Rio de Janeiro – As políticas públicas para reduzir as diferenças entre homens e mulheres podem ser formuladas com a identificação e a quantificação do tempo gasto com atividades não remuneradas, como trabalhos domésticos, estudo e laser. A proposta é da diretora regional do Fundo das Nações Unidas para a Mulher (Unifem), Ana Falú, que participou nesta segunda-feira (4), no Rio de Janeiro, do Seminário Internacional sobre Pesquisas de Uso do Tempo.
O evento reúne até amanhã (5) representantes de institutos de pesquisa de diversos países que debaterão metodologias que podem ser utilizadas para obtenção de indicadores de uso do tempo.
Segundo a diretora do Unifem, levantamentos realizados por institutos de pesquisa dos países da América Latina revelam os homens gastam, em média, 70% do seu tempo de trabalho em atividades remuneradas, enquanto as mulheres usam 70% do seu tempo de trabalho em atividades pelas quais não recebem qualquer pagamento.
"Queremos, através desses dados, dar visibilidade e quantificar em dinheiro o trabalho que a mulher desenvolve e contribui para a sociedade. Muitos países desenvolvidos, que iniciaram pesquisas de uso do tempo na década de 80, já implementaram políticas públicas de acordo com a situação retratada", defendeu.
Falú citou como exemplo dessas iniciativas governamentais, a ampliação do horário das creches na França, que passaram a funcionar das 6 horas às 20 horas. De acordo com Ana Falú, essa modificação viabilizou a entrada de mais mulheres no mercado de trabalho, porque permitiu que aquelas que começam a jornada, por exemplo, às 7 horas, pudessem deixar seus filhos com profissionais capacitados.

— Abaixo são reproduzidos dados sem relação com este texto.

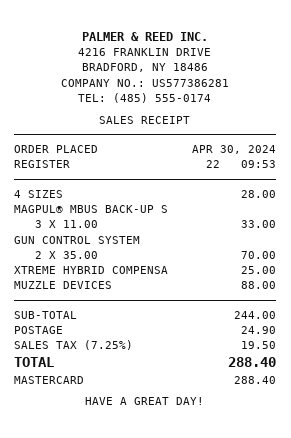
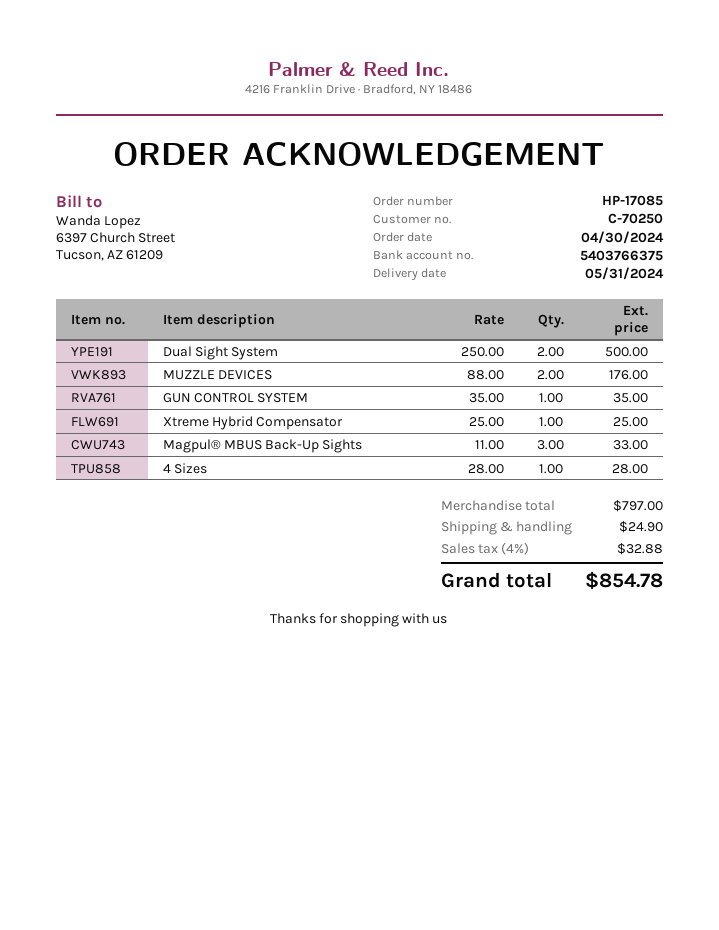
GUN CONTROL SYSTEM: 2 x 35.00 = 70.00 -> 1 x 35.00 = 35.00
MUZZLE DEVICES: 1 x 88.00 = 88.00 -> 2 x 88.00 = 176.00
Dual Sight System: none -> 2 x 250.00 = 500.00
subtotal: 244.00 -> 797.00
tax: 7.25% = 19.50 -> 4% = 32.88
total: 288.40 -> 854.78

Ana Falú destacou ainda que os governos poderiam promover uma grande campanha de paternidade responsável, para conscientizar os homens a dedicar parte de seu tempo também aos cuidados com os filhos. Segundo ela, em geral, as horas que os homens usam para as crianças são gastas em atividades recreativas. Já as mulheres ficam responsáveis pelos cuidados com higiene, alimentação, saúde e educação.
Para a ministra Nilcéa Freire, da Secretaria Especial de Políticas para as Mulheres, que também participou do seminário, levantamentos sobre o uso do tempo poderiam ser úteis às discussões sobre o diferencial de tempo de serviço entre homens e mulheres para a conquista da aposentadoria.
"As tarefas exercidas pelas mulheres, que normalmente não são contabilizadas, e não entram nas contas da Previdência Social, certamente representam muito mais do que os cinco anos a menos que temos para conquistar nossa aposentadoria. É preciso pensar de que maneira esse trabalho é apropriado pela sociedade e como a sociedade e o Estado devem devolver esse trabalho para o benefício de todos", afirmou.
A ministra Matilde Ribeiro, da Secretaria Especial de Igualdade Racial, lembrou que políticas públicas baseadas no uso do tempo também poderiam beneficiar mulheres pobres e negras, que são as que mais atuam na área de serviços domésticos. "É um trabalho digno, mas elas podem e devem desenvolver outros trabalhos, e se inserirem em outras áreas da vida trabalhista e pública brasileira", destacou.
Pesquisas sobre o uso do tempo já são desenvolvidas na Europa, nos Estados Unidos, no Canadá e em nove países da América Latina. Entre os pioneiros na região estão Cuba e México. No Brasil, o Instituto Brasileiro de Geografia e Estatística (IBGE) estuda a viabilidade de uma pesquisa específica ou a ampliação de módulos sobre o assunto nos questionários de suas pesquisas domiciliares.
O presidente do órgão, Eduardo Nunes, acredita que em aproximadamente cinco anos já será possível contabilizar em valores monetários o tempo gasto pelos brasileiros em atividades não remuneradas. Atualmente, a Pesquisa Nacional por Amostra de Domicílios (Pnad), realizada pelo IBGE, tem perguntas sobre carga de trabalho de homens e mulheres, inclusive de horas dedicadas aos afazeres domésticos.